Journalist Jon Wiener writes on China Beat about the lack of any real official attention to imprisoned artist Ai Weiwei at the Venice Biennale, the summer’s largest global art event. The most obvious mention of Ai was an obscure sign along the canals reading “Bye Bye Ai Weiwei,” which some observers found offensive rather than supportive of Ai:
But the artist, Giuseppe Tampone , insisted that “Bye Bye” was not mistranslation, that he had been misunderstood. At the website www.byebyeaiweiwei.com, his explanation was presented in hard-to-understand English: “Bye Bye Ai Weiwei for all those that will not shout by any means ‘I don’t accept the bye bye.’”
The rest of his statement needs translation into comprehensible English: Stampione argued that “Hello Ai WeiWei” was “too easy,” because it seemed to offer hope, while hope in his view implied a passive stance. What was required, he argued, was “to realize the terrible situation in which Ai WeiWei is living today,” and then to take action to free him—political action, pressuring government leaders to take a stand and make demands of the Chinese authorities.

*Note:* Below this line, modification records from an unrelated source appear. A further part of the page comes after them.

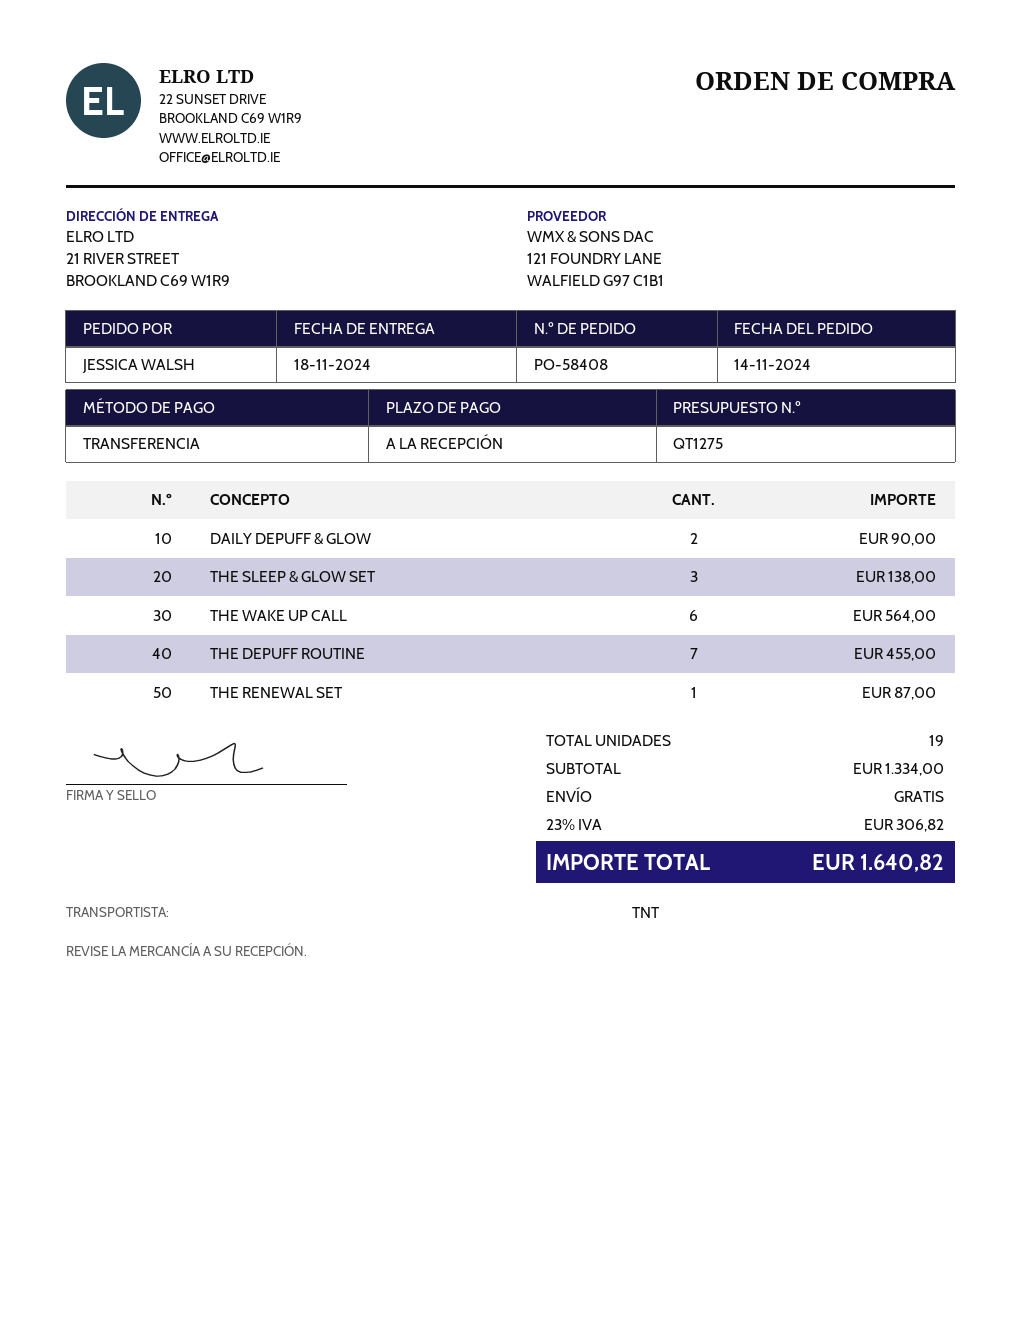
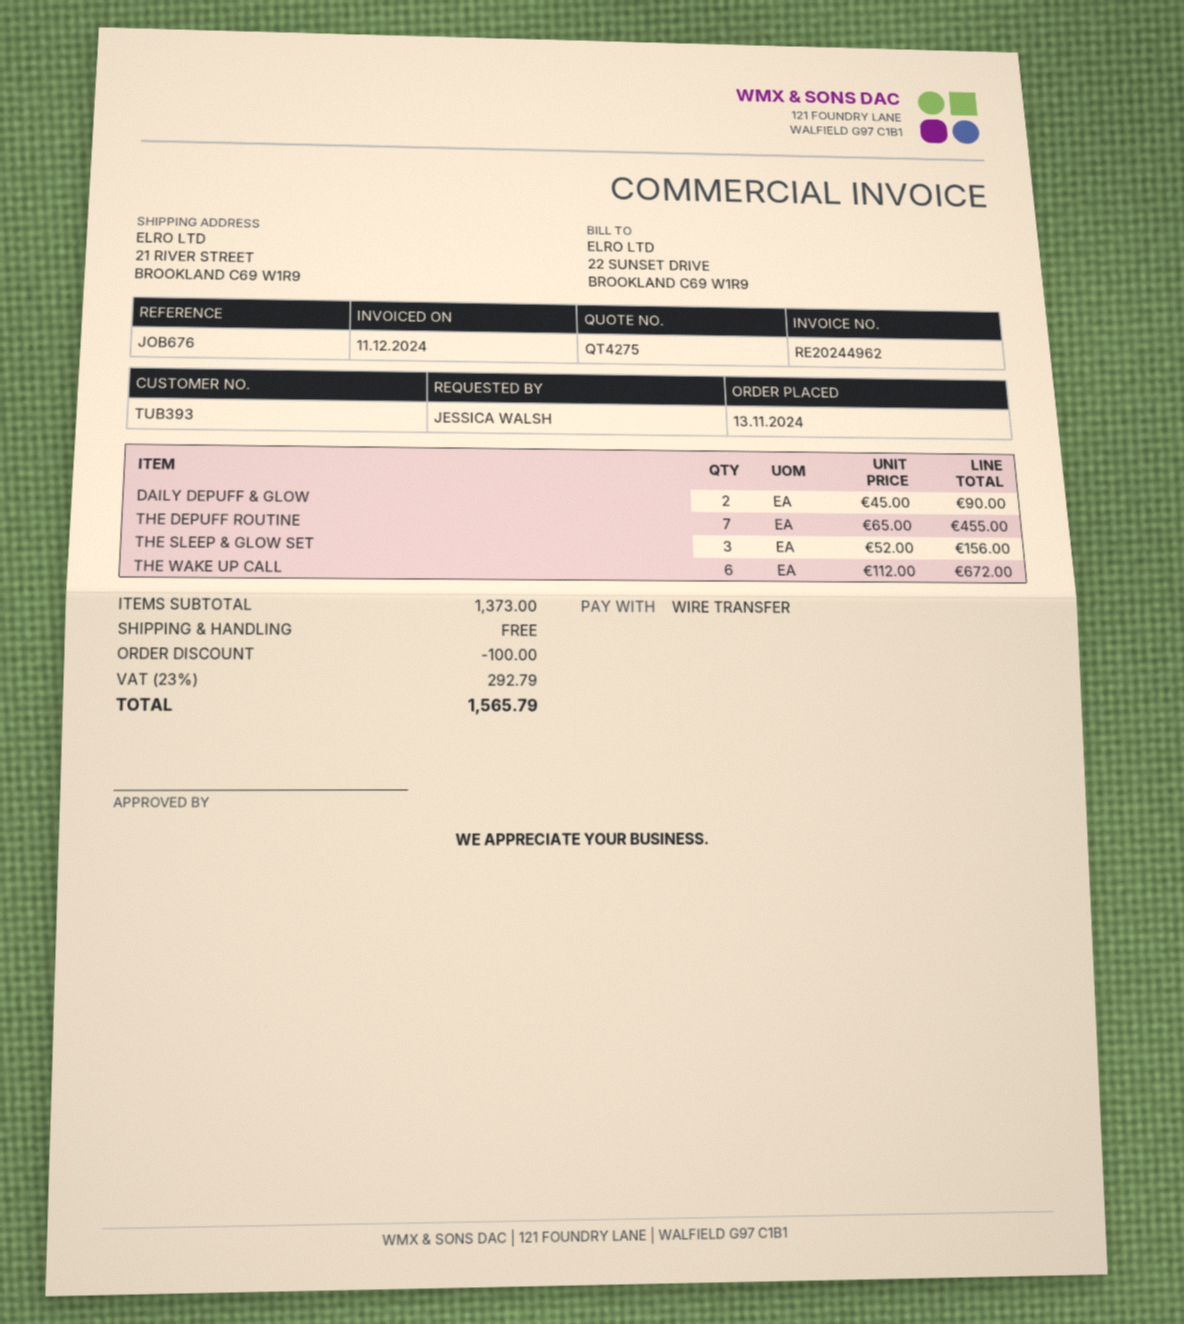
quote number: QT1275 -> QT4275
order date: 2024-11-14 -> 2024-11-13
THE SLEEP & GLOW SET: 3 for 138.00 -> 3 for 156.00
THE WAKE UP CALL: 6 for 564.00 -> 6 for 672.00
THE RENEWAL SET: 1 for 87.00 -> none
subtotal: 1334.00 -> 1373.00
discount: none -> 100.00
tax: 23% = 306.82 -> 23% = 292.79
total: 1640.82 -> 1565.79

One more meaning he said he wanted to convey: “Bye Bye Ai Weiwei for all those who think that it could never happen to them.” Fair enough. Nevertheless, “Bye Bye Ai Weiwei” must be judged a failure.
[…] Perhaps the most striking thing about all this is the absence of any recognition of Ai Weiwei’s imprisonment on the part of the officials of the Biennale, especially curator Brice Curiger. Ai Weiwei was mentioned only once at an official event: at the first day opening of the preview, Paolo Baratta, president of the Biennale, told reporters, “We are great friends with the Chinese.” Then came a pause that implied “but,” followed by “I have written a letter to the ambassador of China in Italy saying how wonderful it would be if we could have happy news about Ai Weiwei.” And that was it for Ai WeiWei at the 2011 Venice Biennale.